*Task to complete*
Without the pictures, copy all of the data exactly.

*Material provided*
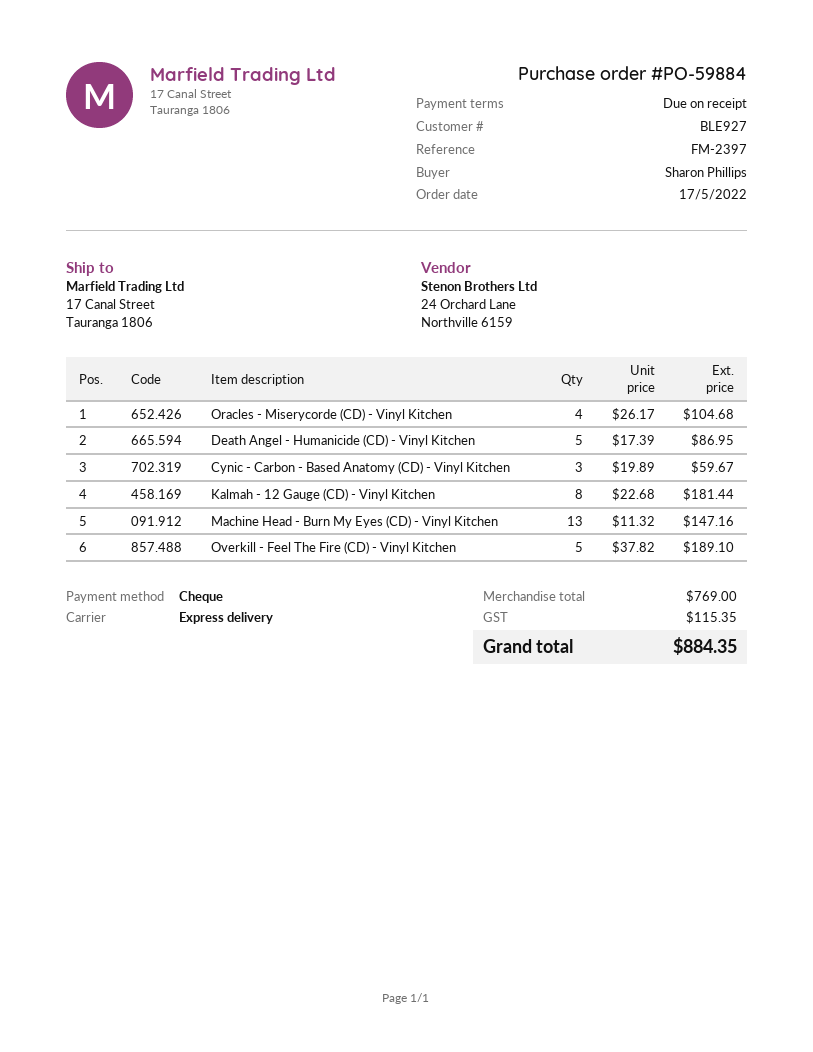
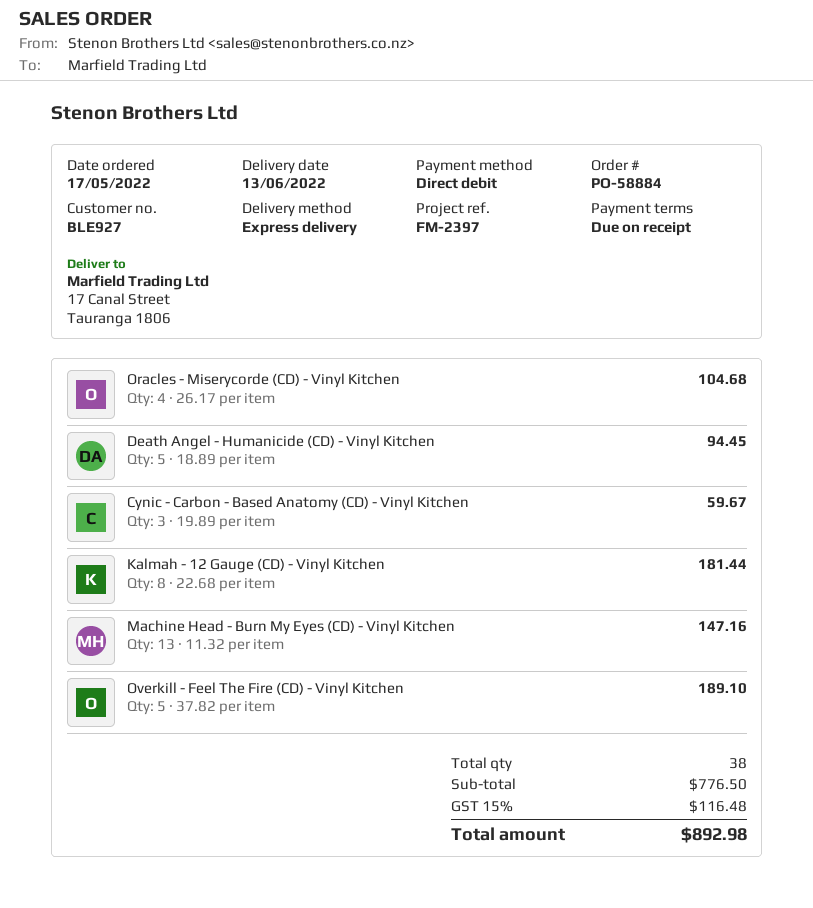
order number: PO-59884 -> PO-58884
payment method: cheque -> direct debit
Death Angel - Humanicide (CD) - Vinyl Kitchen: 5 x 17.39 = 86.95 -> 5 x 18.89 = 94.45
subtotal: 769.00 -> 776.50
tax: 115.35 -> 116.48
total: 884.35 -> 892.98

*Solved problem*
order number: PO-59884 -> PO-58884
payment method: cheque -> direct debit
Death Angel - Humanicide (CD) - Vinyl Kitchen: 5 x 17.39 = 86.95 -> 5 x 18.89 = 94.45
subtotal: 769.00 -> 776.50
tax: 115.35 -> 116.48
total: 884.35 -> 892.98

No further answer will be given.